> **Assigned task**: The expected answer is the data below, printed verbatim without its pictures.

::::::

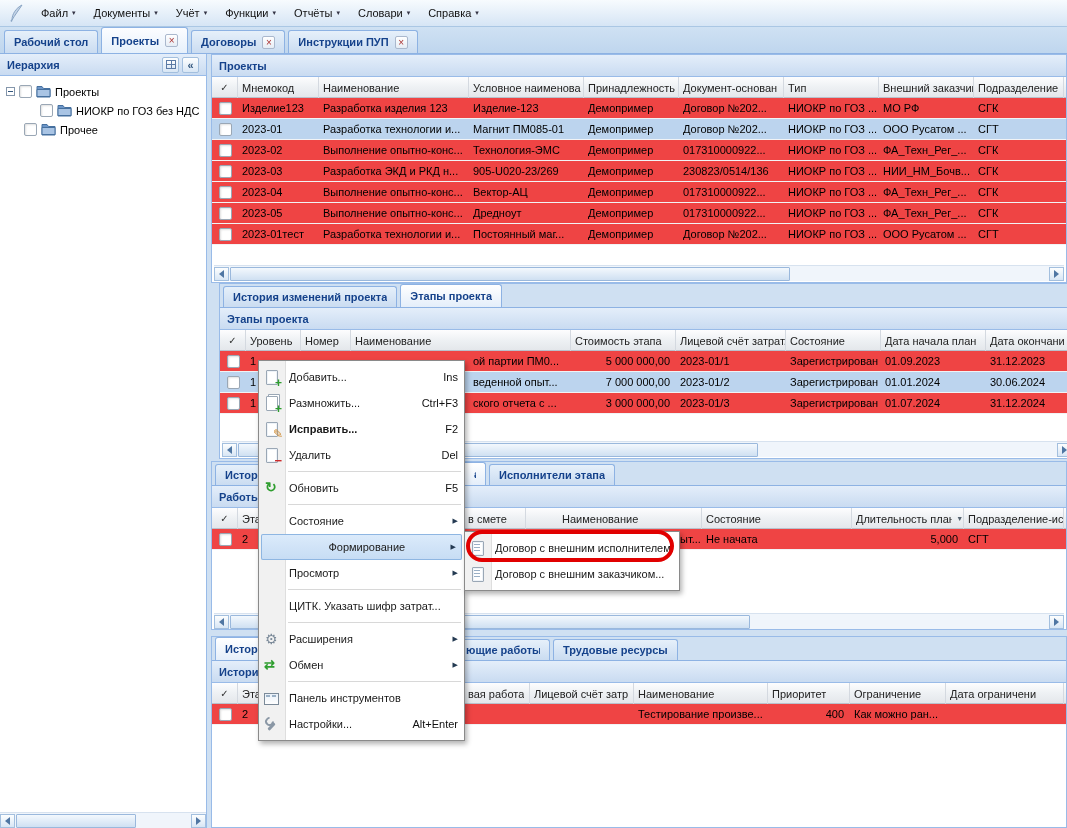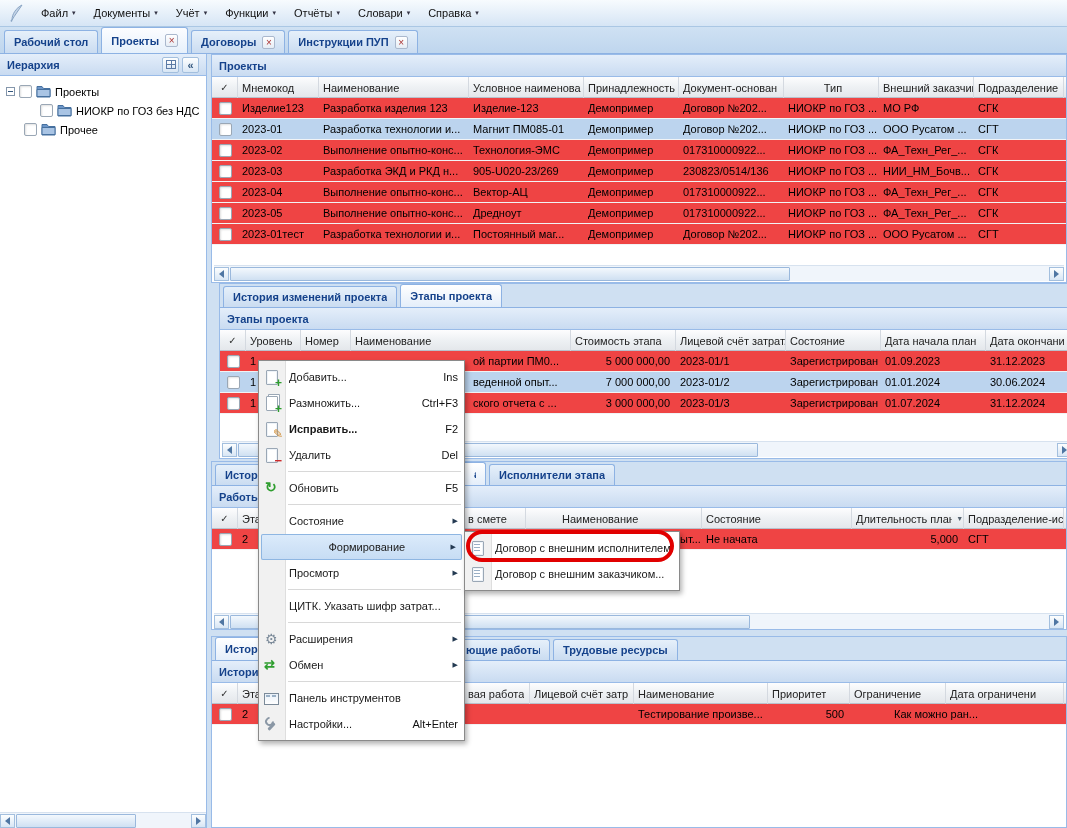--- a/index.html
+++ b/index.html
@@ -247,21 +247,21 @@
         </div>
         <div class="gh" style="width: 115px;">
           <span>Условное наименова</span>
         </div>
         <div class="gh" style="width: 95px;">
           <span>Принадлежность</span>
         </div>
         <div class="gh" style="width: 105px;">
           <span>Документ-основан</span>
         </div>
-        <div class="gh" style="width: 95px; justify-content: center;">
+        <div class="gh" style="width: 95px;">
           <span>Тип</span>
         </div>
         <div class="gh" style="width: 95px;">
           <span>Внешний заказчик</span>
         </div>
         <div class="gh" style="width: 90px;">
           <span>Подразделение</span>
         </div>
       </div>
       <div class="grow">
@@ -568,22 +568,22 @@
       </div>
       <div class="grow">
         <div class="gd gcheck">
           <span class="cb"></span>
         </div>
         <div class="gd" style="width: 30px;">2</div>
         <div class="gd" style="width: 126px;"></div>
         <div class="gd" style="width: 136px;"></div>
         <div class="gd" style="width: 104px;"></div>
         <div class="gd" style="width: 134px;">Тестирование произве...</div>
-        <div class="gd right" style="width: 82px;">500</div>
-        <div class="gd" style="width: 96px; margin-left: 40px;">Как можно ран...</div>
+        <div class="gd right" style="width: 82px;">400</div>
+        <div class="gd" style="width: 96px;">Как можно ран...</div>
         <div class="gd" style="width: 118px;"></div>
       </div>
     </div>
 </div>
 
 <div id="ctxmenu" class="menu" style="left: 258px; top: 360px; width: 207px;">
     <div class="menuitem">
       <span class="micon mi-add"></span>
       <span class="mlabel">Добавить...</span>
       <span class="mshort">Ins</span>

::::::

> **Written solution**:
--- a/index.html
+++ b/index.html
@@ -247,21 +247,21 @@
         </div>
         <div class="gh" style="width: 115px;">
           <span>Условное наименова</span>
         </div>
         <div class="gh" style="width: 95px;">
           <span>Принадлежность</span>
         </div>
         <div class="gh" style="width: 105px;">
           <span>Документ-основан</span>
         </div>
-        <div class="gh" style="width: 95px; justify-content: center;">
+        <div class="gh" style="width: 95px;">
           <span>Тип</span>
         </div>
         <div class="gh" style="width: 95px;">
           <span>Внешний заказчик</span>
         </div>
         <div class="gh" style="width: 90px;">
           <span>Подразделение</span>
         </div>
       </div>
       <div class="grow">
@@ -568,22 +568,22 @@
       </div>
       <div class="grow">
         <div class="gd gcheck">
           <span class="cb"></span>
         </div>
         <div class="gd" style="width: 30px;">2</div>
         <div class="gd" style="width: 126px;"></div>
         <div class="gd" style="width: 136px;"></div>
         <div class="gd" style="width: 104px;"></div>
         <div class="gd" style="width: 134px;">Тестирование произве...</div>
-        <div class="gd right" style="width: 82px;">500</div>
-        <div class="gd" style="width: 96px; margin-left: 40px;">Как можно ран...</div>
+        <div class="gd right" style="width: 82px;">400</div>
+        <div class="gd" style="width: 96px;">Как можно ран...</div>
         <div class="gd" style="width: 118px;"></div>
       </div>
     </div>
 </div>
 
 <div id="ctxmenu" class="menu" style="left: 258px; top: 360px; width: 207px;">
     <div class="menuitem">
       <span class="micon mi-add"></span>
       <span class="mlabel">Добавить...</span>
       <span class="mshort">Ins</span>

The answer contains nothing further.